For the National Post, Joshua Kurlantzick looks at how rural citizens are viewing the Olympics:
Not surprisingly, for many of these rural dwellers the Games might be an interesting distraction on TV, rather than a source of major pride. “It is something that only the people in cities around Beijing care about,” one young Chinese in a rural town told Rian Dundon, a photographer who studies youth culture in China’s interior. “People from Hunan [an interior province] and other far away places don’t really feel very excited about it, and I don’t feel a personal connection to it.” Indeed, Dundon found that young people in the interior were angry that whatever positive impact the Games had would be limited to the cities. “The Olympics can only affect a very small part China. The rest will be left behind,” another young rural Chinese told him.

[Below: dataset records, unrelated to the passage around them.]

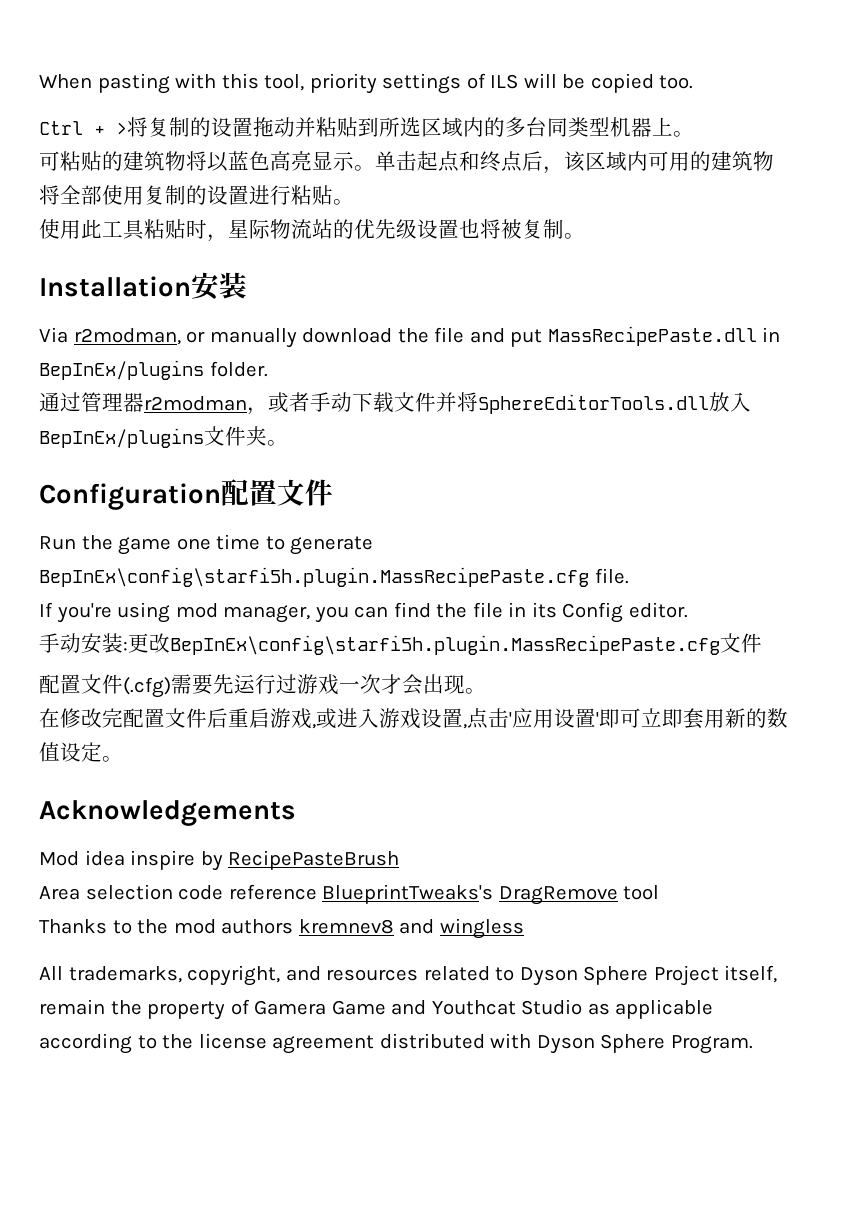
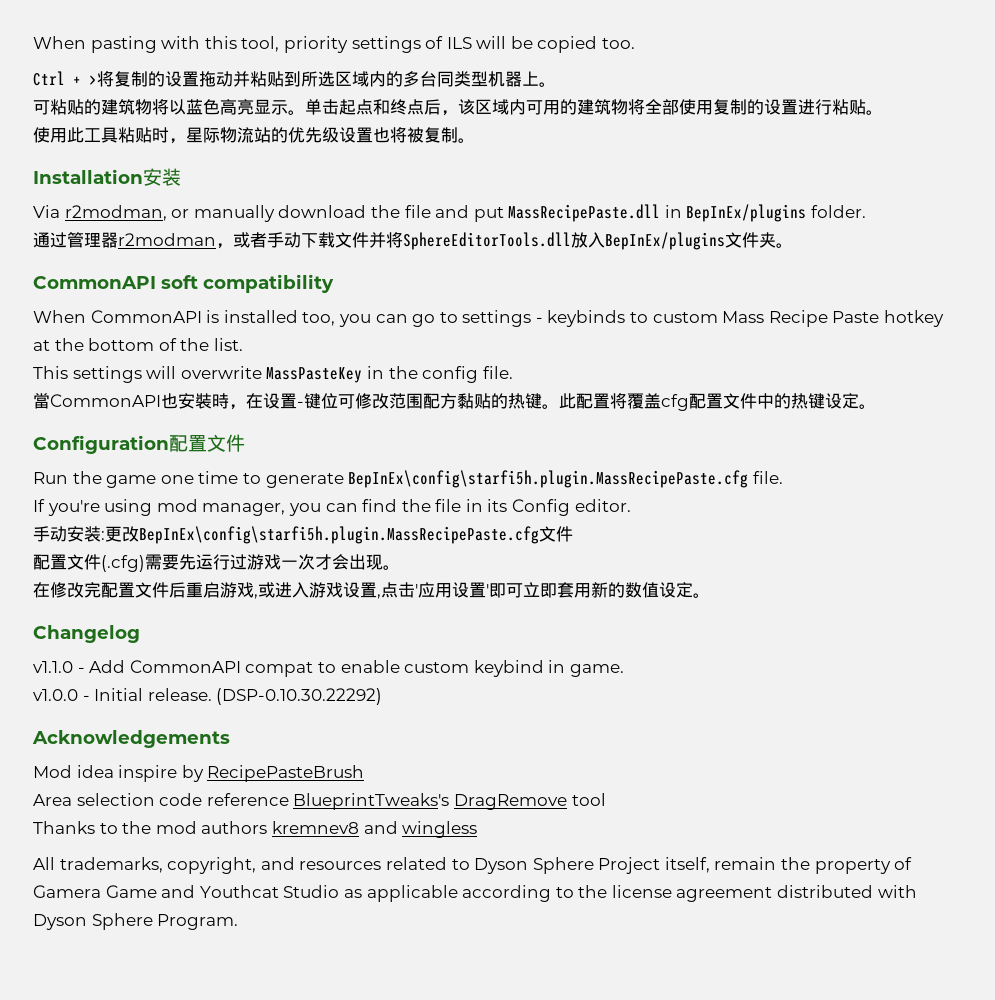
+ CommonAPI soft compatibility
+ When CommonAPI is installed too, you can go to settings - keybinds to custom Mass Recipe Paste hotkey at the bottom of the list.
+ This settings will overwrite MassPasteKey in the config file.
+ 當CommonAPI也安裝時，在设置-键位可修改范围配方黏贴的热键。此配置将覆盖cfg配置文件中的热键设定。
+ Changelog
+ v1.1.0 - Add CommonAPI compat to enable custom keybind in game.
+ v1.0.0 - Initial release. (DSP-0.10.30.22292)

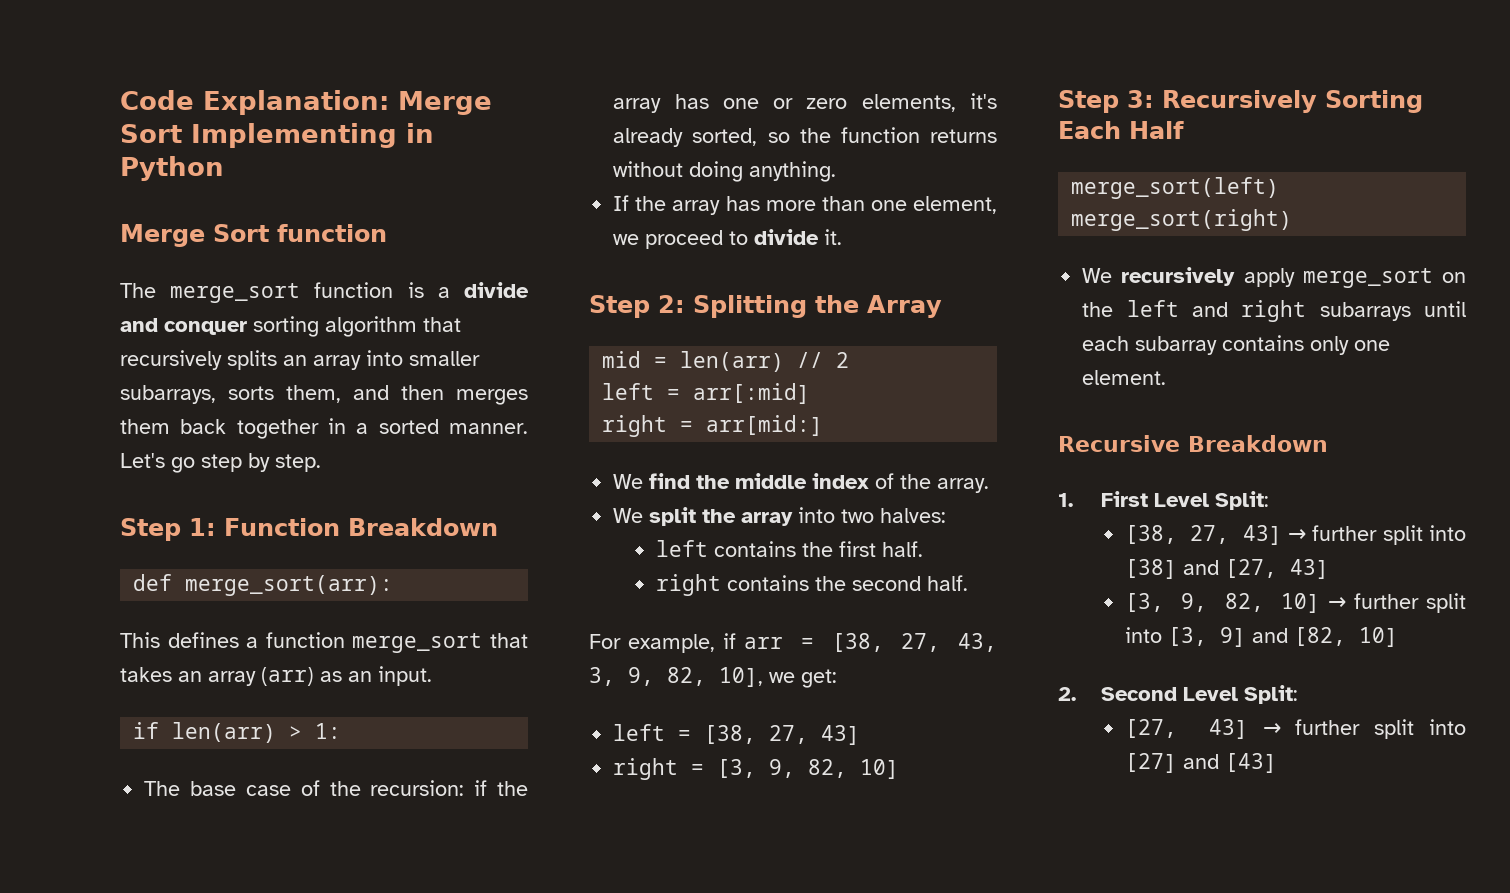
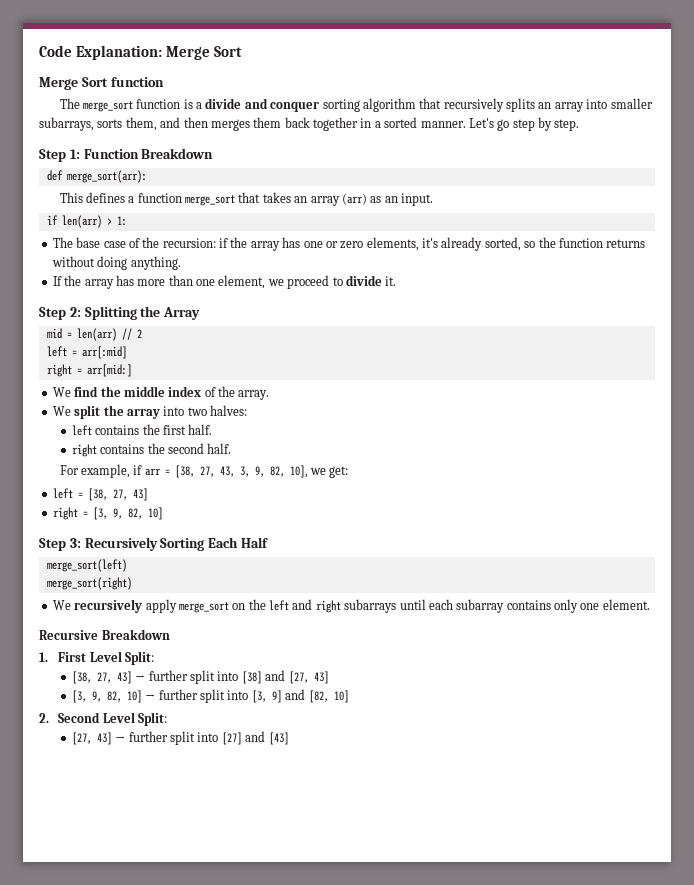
- Code Explanation: Merge Sort Implementing in Python
+ Code Explanation: Merge Sort

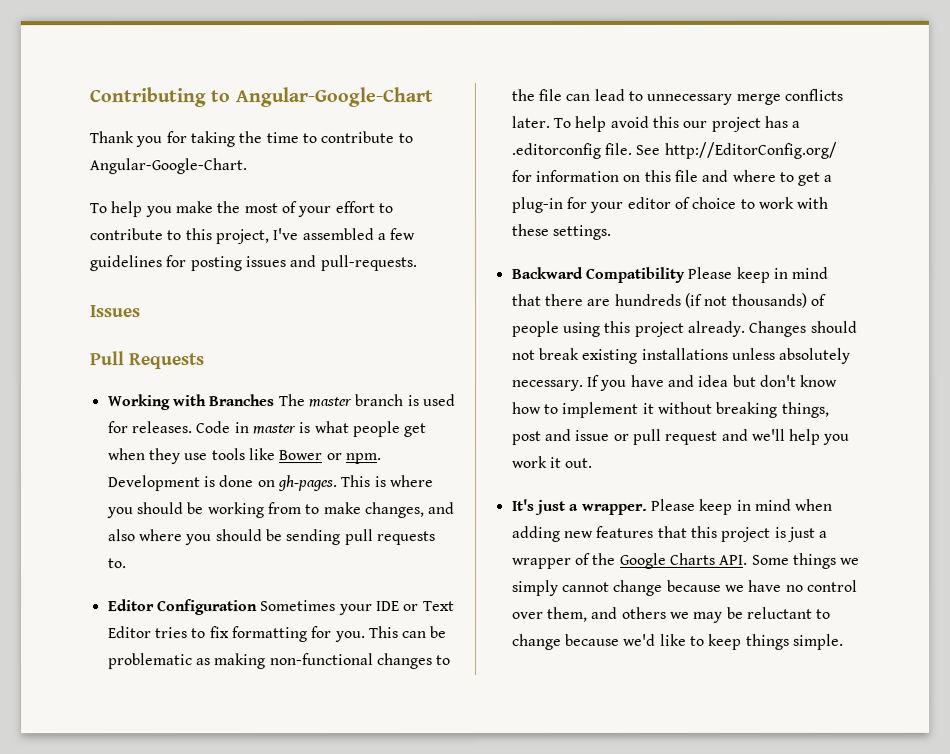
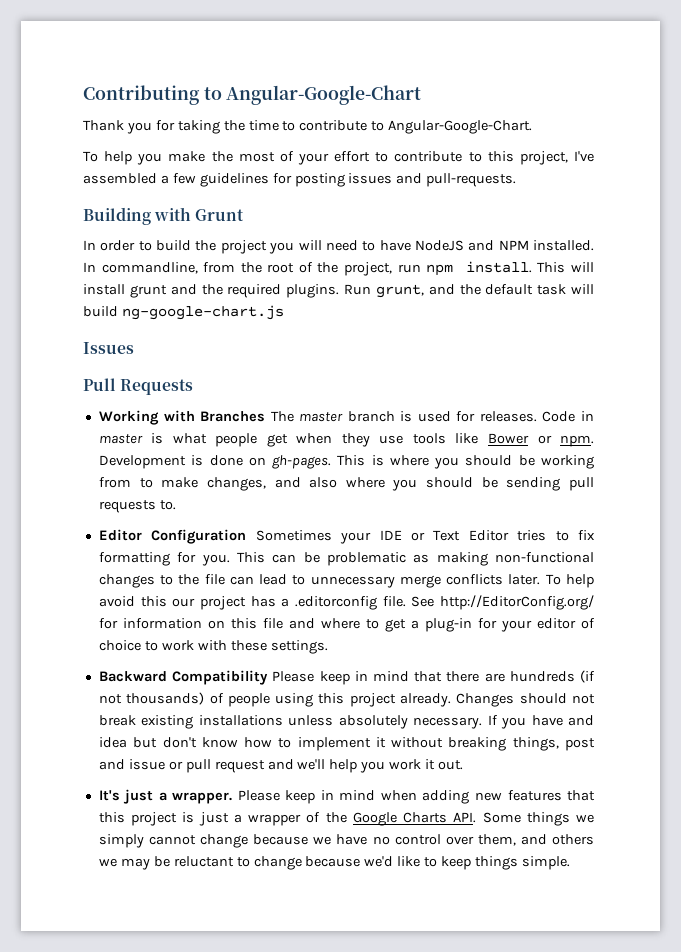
+ Building with Grunt
+ In order to build the project you will need to have NodeJS and NPM installed. In commandline, from the root of the project, run npm install. This will install grunt and the required plugins. Run grunt, and the default task will build ng-google-chart.js

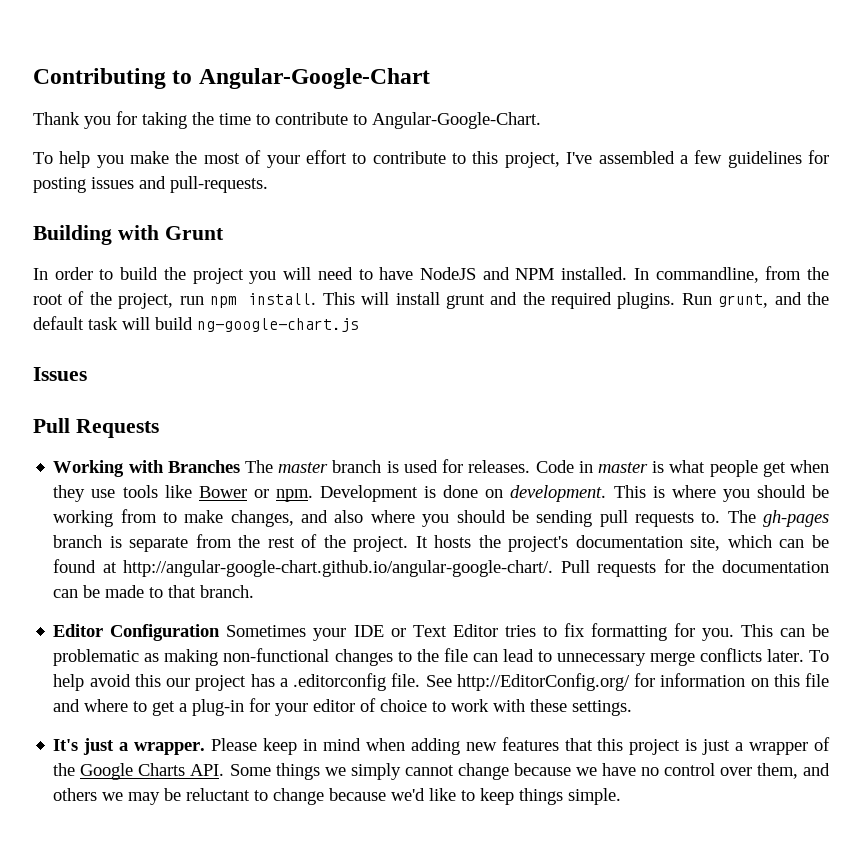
- Development is done on gh-pages.
+ Development is done on development.
+ The gh-pages branch is separate from the rest of the project. It hosts the project's documentation site, which can be found at http://angular-google-chart.github.io/angular-google-chart/. Pull requests for the documentation can be made to that branch.
- Backward Compatibility Please keep in mind that there are hundreds (if not thousands) of people using this project already. Changes should not break existing installations unless absolutely necessary. If you have and idea but don't know how to implement it without breaking things, post and issue or pull request and we'll help you work it out.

It is telling that when recent polls have been done of Chinese satisfaction with their current life, the samples almost never include rural people. Rural Chinese women have one of the highest suicide rates in the world, while other polls of rural areas show high rates of anger at the high taxes and fees levied on rural people, essentially so that local officials can gorge themselves. “We don’t see the point of these Games,” one peasants’ activist told me last year, just after the police had thrown her out of her temporary house for the umpteenth time to stop her from protesting more. “We thought it might be good, but it doesn’t help us.”